I finished cleaning and headed to the sink to wash dust off my hands.

My fingers trembled as I turned on the water. Maybe it was exhaustion.

Maybe something else. I hadn't slept much again-same old dreams. Same blurry flashes of my mum, a storm, a scream, a shadow in the woods, and then...nothing. Just that burning emptiness where her voice used to be.

She died nine years ago. I was ten.

They said I killed her.

I blinked hard and shoved the memory away like a splinter under the skin. Some pain didn't fade. You just learnt to limp with it.

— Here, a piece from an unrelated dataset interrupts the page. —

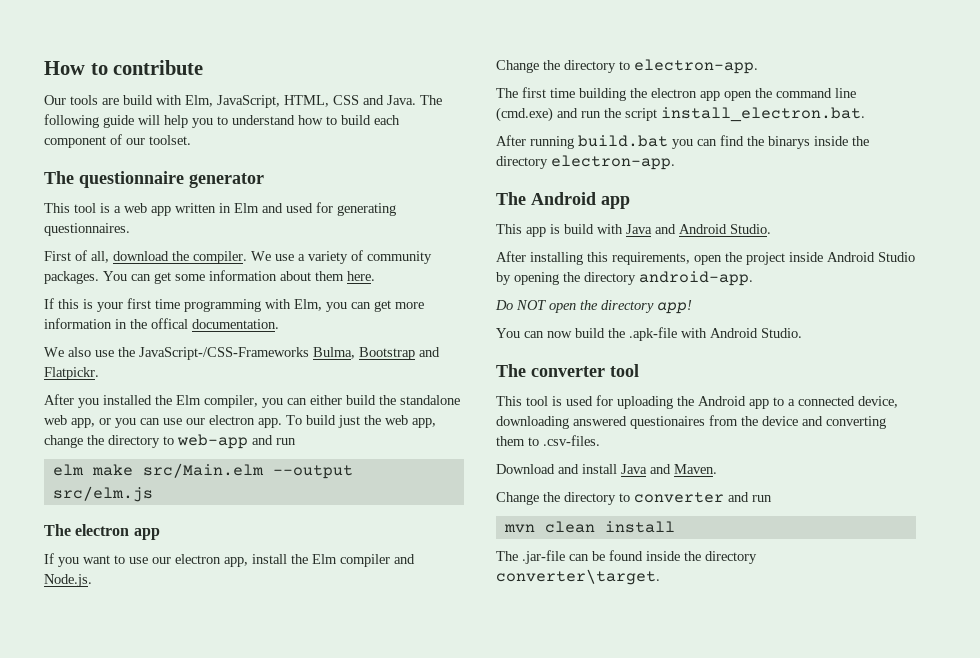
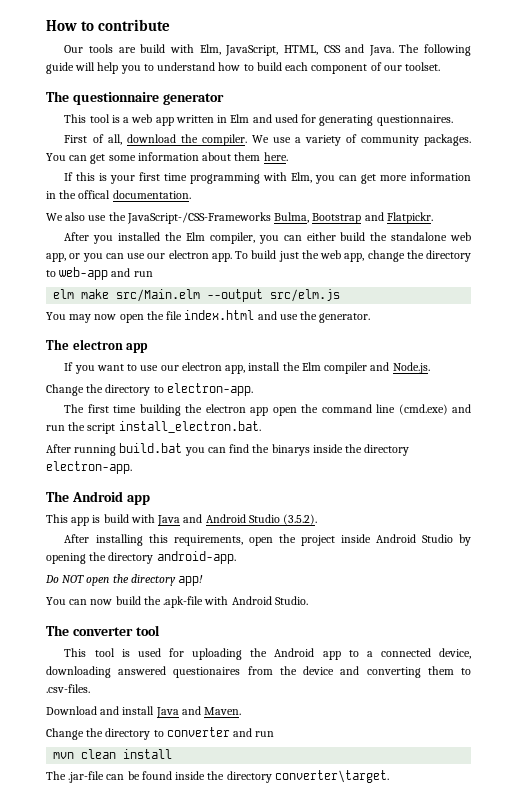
(153, 494) none -> [46,310,371,323] // You may now open the file index.html and use the generator.
[730,224,771,234] Studio. -> [248,514,318,525] Studio (3.5.2).

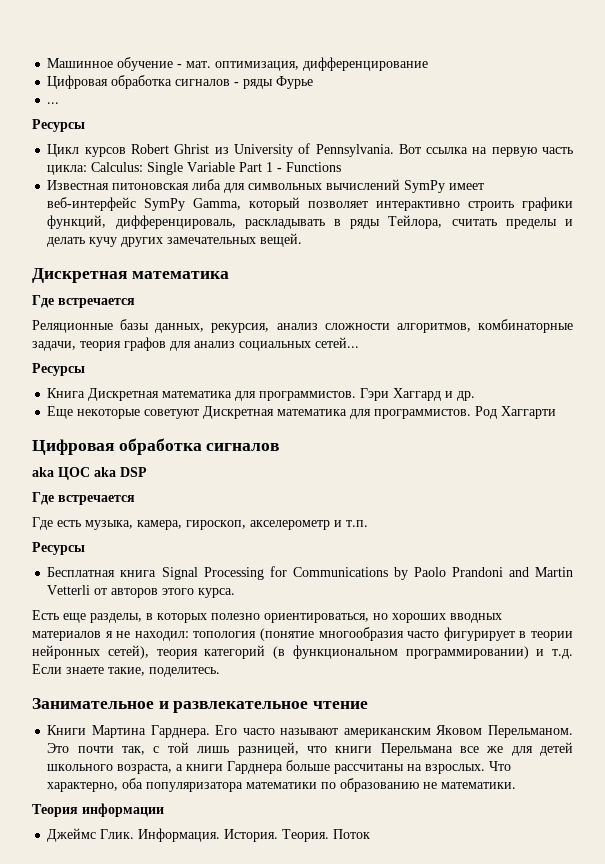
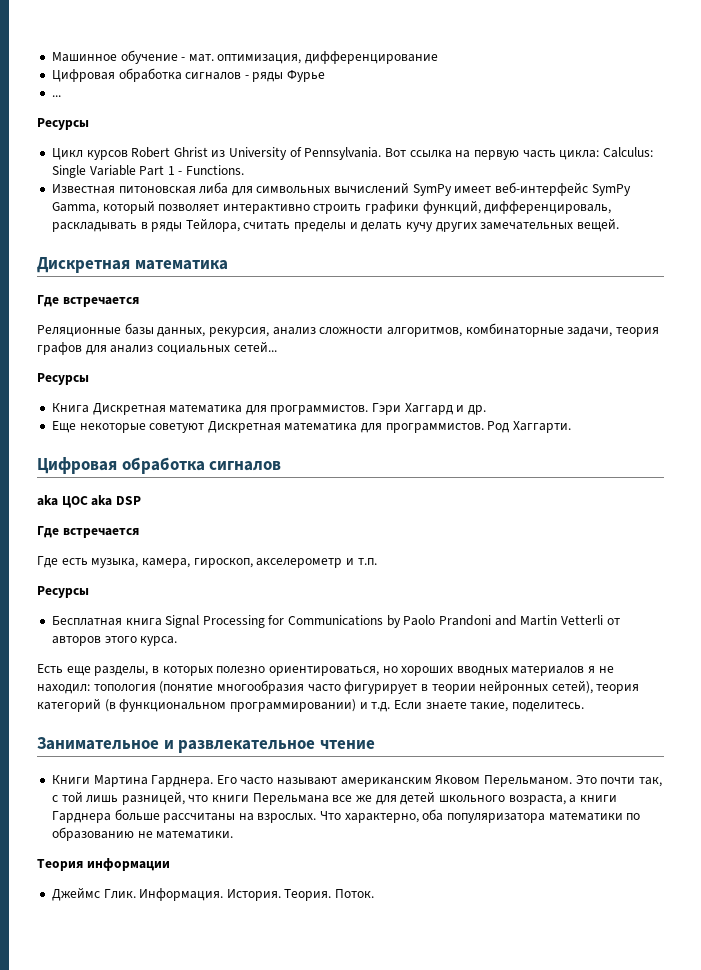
[286,162,342,172] Functions -> [186,165,245,175] Functions.
[501,406,557,419] Хаггарти -> [513,421,572,433] Хаггарти.
[333,829,371,839] Поток -> [335,889,375,898] Поток.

"Mira". My stepmother's voice again. I turned her eyes to rank over me. "After school, don't even think of coming straight home. The car shop called. Their cleaning girl quit again. You'll take over until they find someone less pathetic."

I opened my mouth.

"Don't talk back." She snapped. "You're already eating free food under my roof. Might as well work for it."

Free food. Right. The food I bought from my part-time jobs last week. The one they devoured while I stayed hungry and silent.

I grabbed my bag and headed for the door. Just before I left, I heard her whisper to Sia, "If only she'd died with her mother."

The door clicked behind me before I let the tears sting my eyes.

The cold wind bit into my face as I stepped out. Autumn in this town always had a certain cruelty to it-like even the weather knew how to bruise. I kept my hood up and headphones in, not because I listened to music but to drown the whispers when I passed by the others.

They never changed.

"Still hasn't shifted."

"She's 19 and still not wolf embarrassing."

"I heard she's cursed. Something about her mom's death..."

I walked faster. The streets blurred. My body moved on autopilot until I reached the gates of Crescent Hill High.

Inside it was the same story on repeat.

A shove against my locker, laughter echoing in the hallway.

"Ohh, sorry. Didn't see the invincible girls there," Aria sang, flickering her perfect hair. Nelly stood beside her, giggling like a wind-up doll.

I stepped away, gripping my books tight. I'd learnt not to flinch. That only gave them more reason to play harder.

"Still haven't sprouted a tail, runt?"

Aria's smile was all teeth. "Maybe your daddy should have mated with someone more... functional."

The words didn't hurt anymore.

Not because they weren't true. But because pain only mattered when you expected kindness.

And I'd stopped expecting that years ago.

The rest of the day passed in a blur of dull lectures and I didn't return. I worked two hours after school, scrubbing grease off the garage floor and wiping down muddy tires.

By the time I got home, the house was dark. No dinner, of course. Just a cold kitchen and a colder silence.

I stood in front of the cracked bathroom mirror staring at the girl staring back.

Red hair- long curly, impossible to tame . Pale skin. Grey eyes are too big for her face. I looked like a ghost for a girl who never got to be whole.

But it wasn't the hair or eyes that haunted me.

It was the absence of everything else. No wolf. No strength. No shift. Nothing. Like something inside me was frozen. Waiting.

I reached up and rolled back the sleeve of my shirt.

There, hidden beneath years of secrecy, sat the mark I never let anyone see. A soft crescent on the inside of my back- faint , glowing silver in the bathroom light. I can only see it when I use a mirror.

The mark had been there since the night mom died .

And sometimes... just sometimes ... it shimmered when I cried.

I curled up in bed that night without dinner, blankets tucked around me like armor . Somewhere between sleep and memory, I saw it again .

The forest.

The scream.

The blood.

The wolf's eyes staring through the dark.

And a voice-distant and low-whispering words I couldn't understand.

But tonight something changed. For the first time, the voice ended with a word I understood.

"Soon"

I woke up gasping, clutching my wrist.